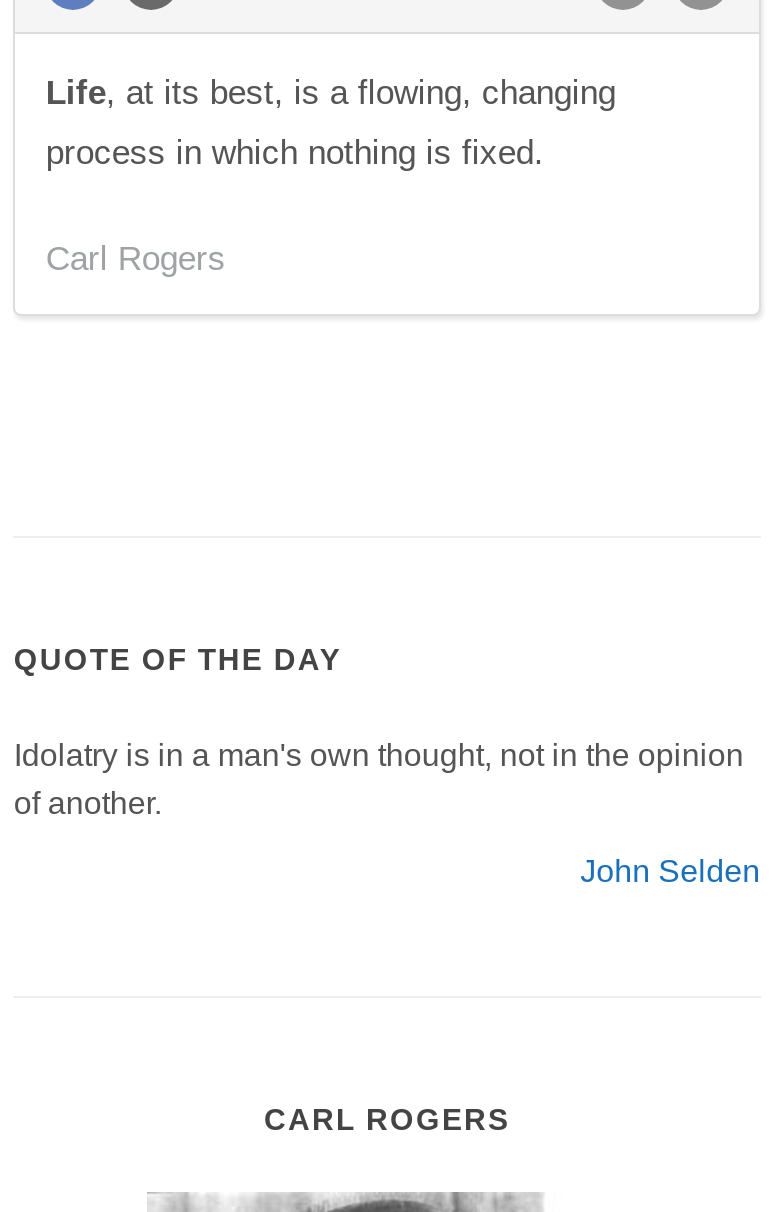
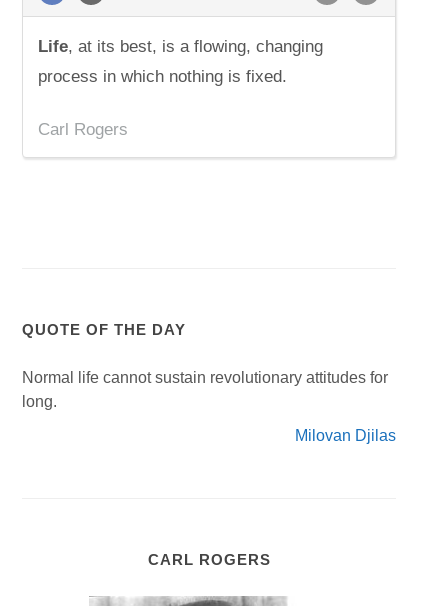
- Idolatry is in a man's own thought, not in the opinion
- of another.
+ Normal life cannot sustain revolutionary attitudes for
+ long.

- John Selden
+ Milovan Djilas
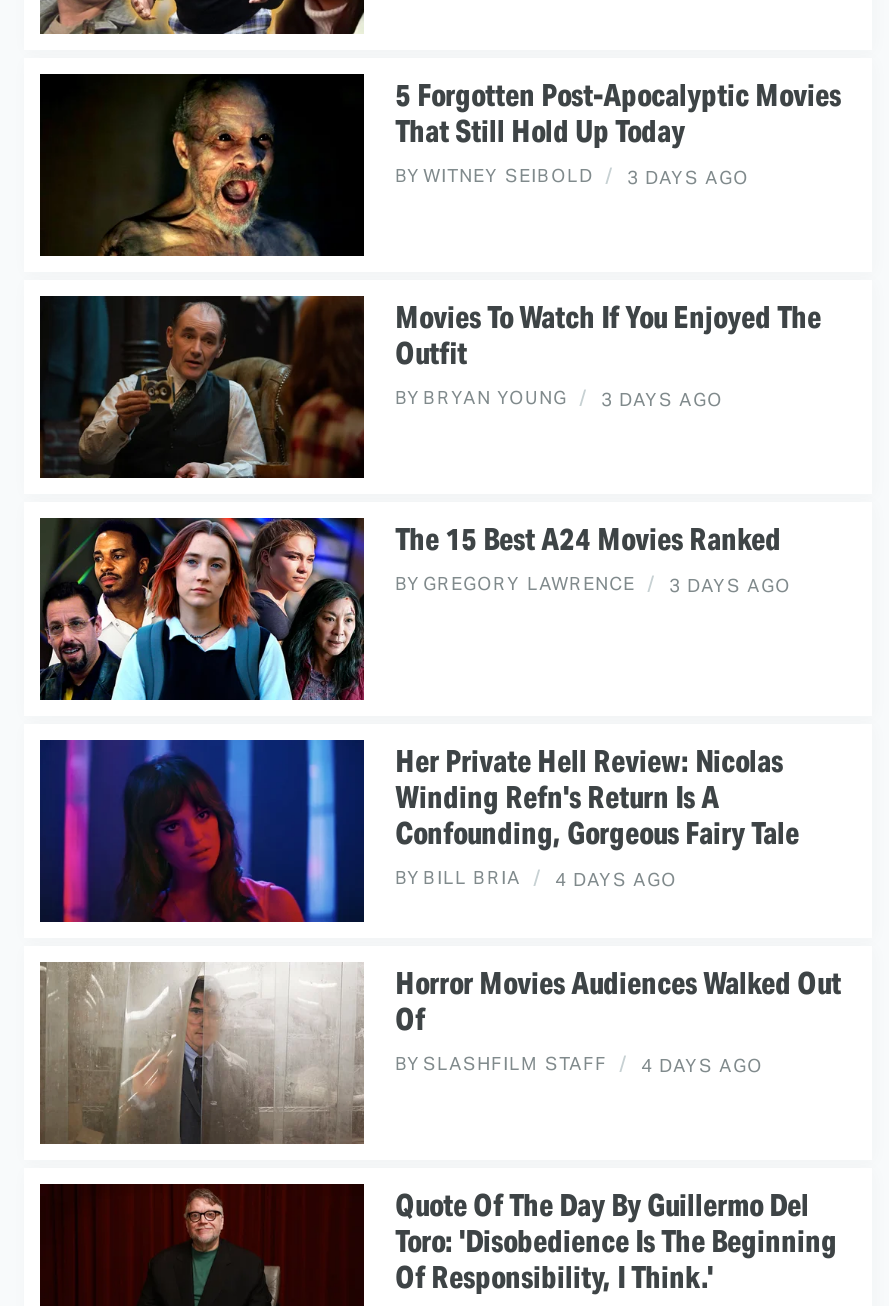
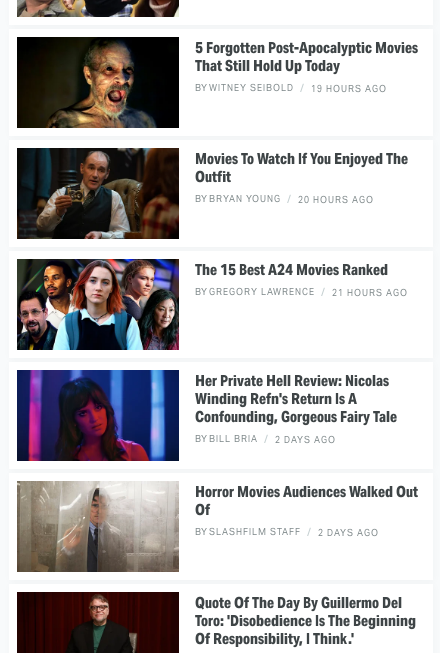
- BY WITNEY SEIBOLD 3 DAYS AGO
+ BY WITNEY SEIBOLD 19 HOURS AGO

- BY BRYAN YOUNG 3 DAYS AGO
+ BY BRYAN YOUNG 20 HOURS AGO

- BY GREGORY LAWRENCE 3 DAYS AGO
+ BY GREGORY LAWRENCE 21 HOURS AGO

- BY BILL BRIA 4 DAYS AGO
+ BY BILL BRIA 2 DAYS AGO

- BY SLASHFILM STAFF 4 DAYS AGO
+ BY SLASHFILM STAFF 2 DAYS AGO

Instructions to follow:
The answer must be every line of the data that contains the word "BILL".

Output of the task:
- BY BILL BRIA 4 DAYS AGO
+ BY BILL BRIA 2 DAYS AGO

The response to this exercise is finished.